High Schools: Locally, many of our public schools are not preparing our students. At CCSF and SFSU I’ve worked with hundreds of students who were passed through our public San Francisco High Schools — without ever having learned about negative numbers, how to add 1/2 and 1/3, how to write 3 sentences in a row, nor to think critically about the news or dissect nice-sounding slogans. Automatically promoting students to the next grade and through graduation is a disservice to young minds. Never asking students to meet standards or set goals – instead leaves them without accomplishments and life skills.
Education belongs in the hands of the people, in local communities, and at the state level.
Charter Schools: Let’s give parents the choices they need for their children. Hooray to the California Board of Education for overturning the San Francisco Board of Education’s ill-advised rejection of a new KIPP elementary school in Bayview-Hunters Point. Charter schools, even with 30% less funding than public schools, produce equal or better results, according to Stanford University. The Doublespeak party’s chant of ”Equal Opportunity” is directed at any offerings “different” from our current mediocre public school offerings.
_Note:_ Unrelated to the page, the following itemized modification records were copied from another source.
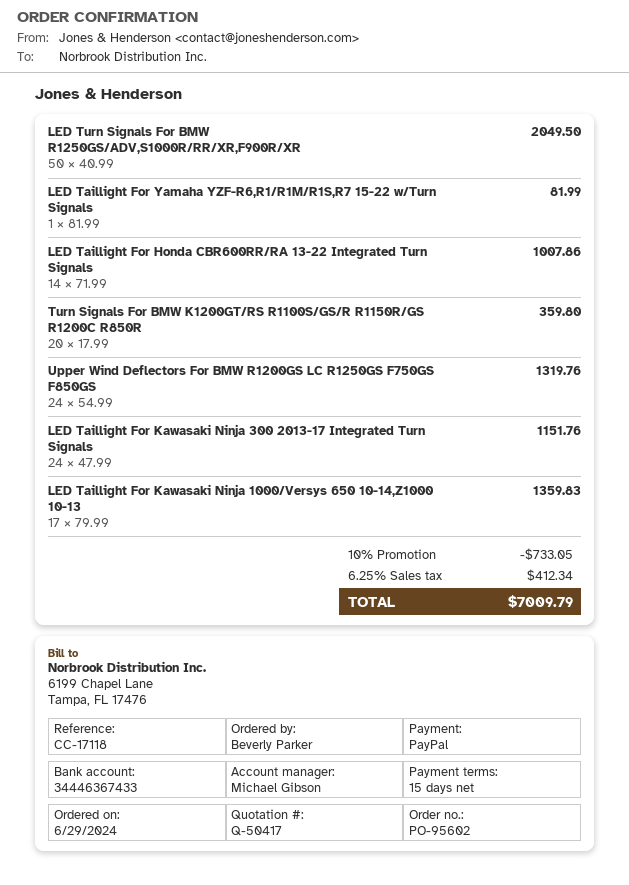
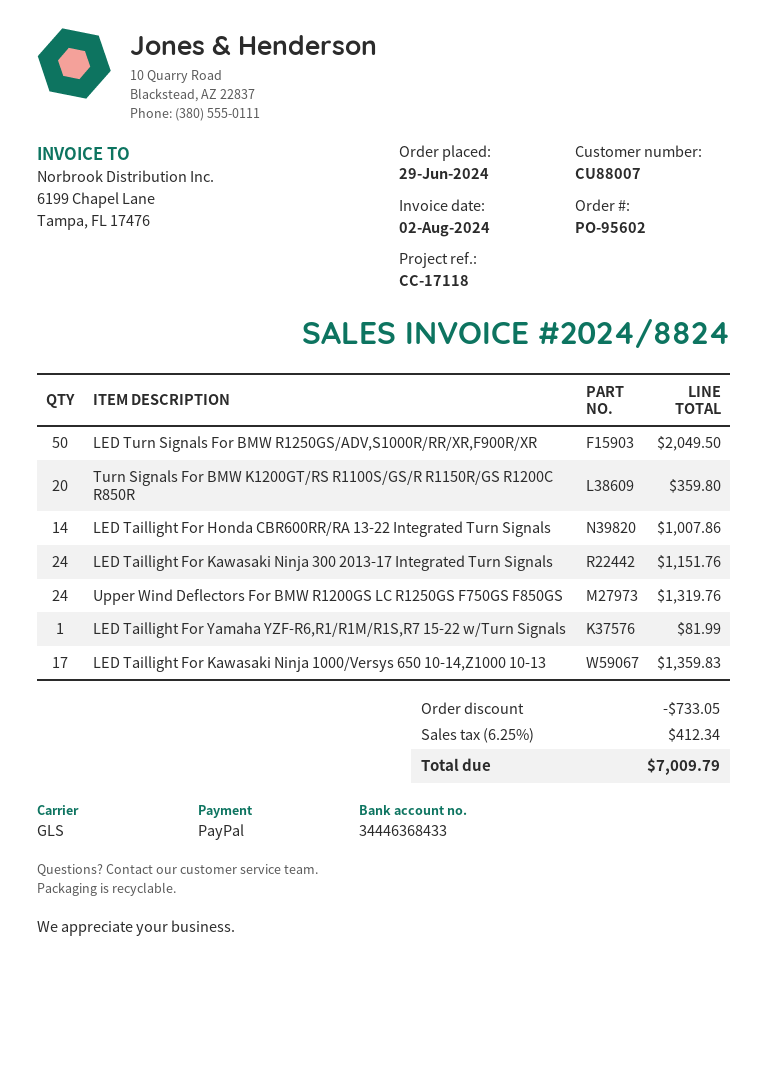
bank account: 34446367433 -> 34446368433

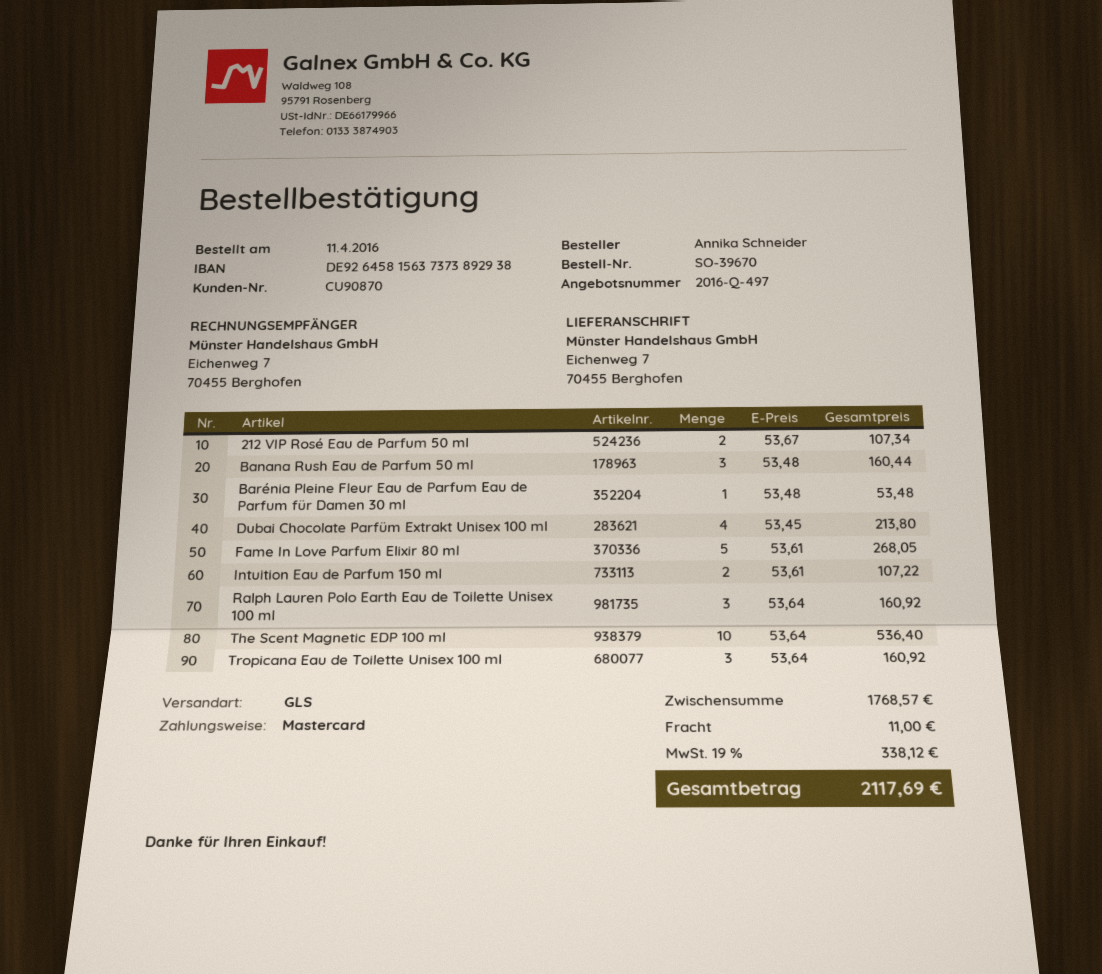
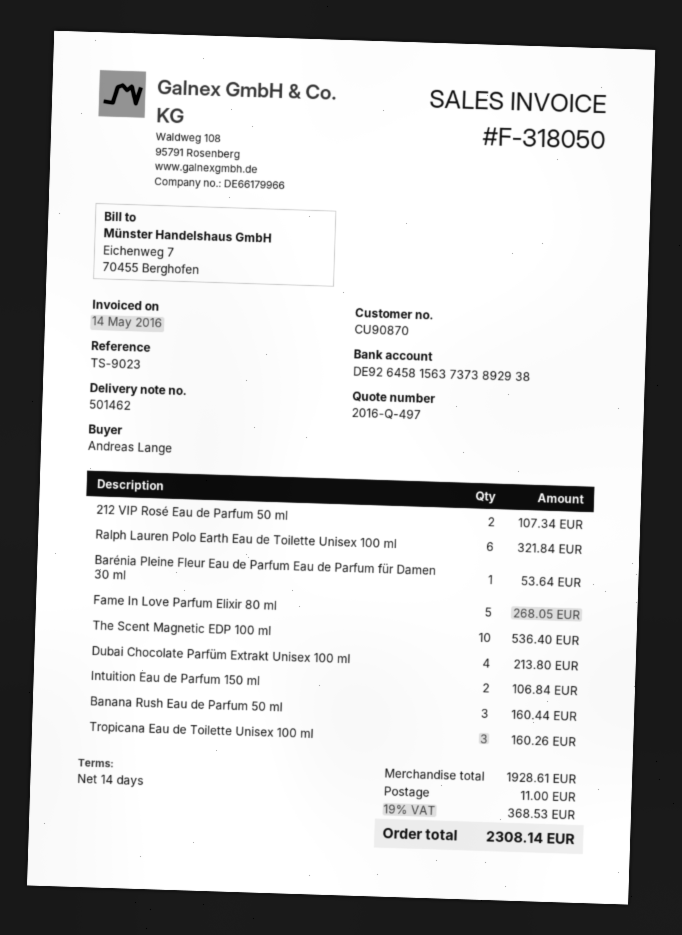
ordered by: Annika Schneider -> Andreas Lange
Barénia Pleine Fleur Eau de Parfum Eau de Parfum für Damen 30 ml: 1 for 53.48 -> 1 for 53.64
Intuition Eau de Parfum 150 ml: 2 for 107.22 -> 2 for 106.84
Ralph Lauren Polo Earth Eau de Toilette Unisex 100 ml: 3 for 160.92 -> 6 for 321.84
Tropicana Eau de Toilette Unisex 100 ml: 3 for 160.92 -> 3 for 160.26
subtotal: 1768.57 -> 1928.61
tax: 19% = 338.12 -> 19% = 368.53
total: 2117.69 -> 2308.14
Pre-Schools: While good intentions are laudable, results are what count. The most successful preschool experiment, with positive long term results, happened 55 years ago: The Perry Preschool Project offered 2 1/2 hours of preschool a day, for 2-5 years, to economically disadvantaged preschool children ages 0 to 5 whose mothers did not work, but who received a 1 1/2-hour weekly visit from their child’s teacher and attended a monthly meeting with teachers and other parents. Today’s preschools are populated by children whose mothers do work. and who are not offered a weekly teacher visit at home. If the magic ingredients for long-lasting results are services, attention, and education for parents, then that is where our money should be directed. In 2012 the Department of Health and Human Services (HHS) reported that the positive impact of Head Start’s Pre-Kindergarten program had vanished by 3rd grade.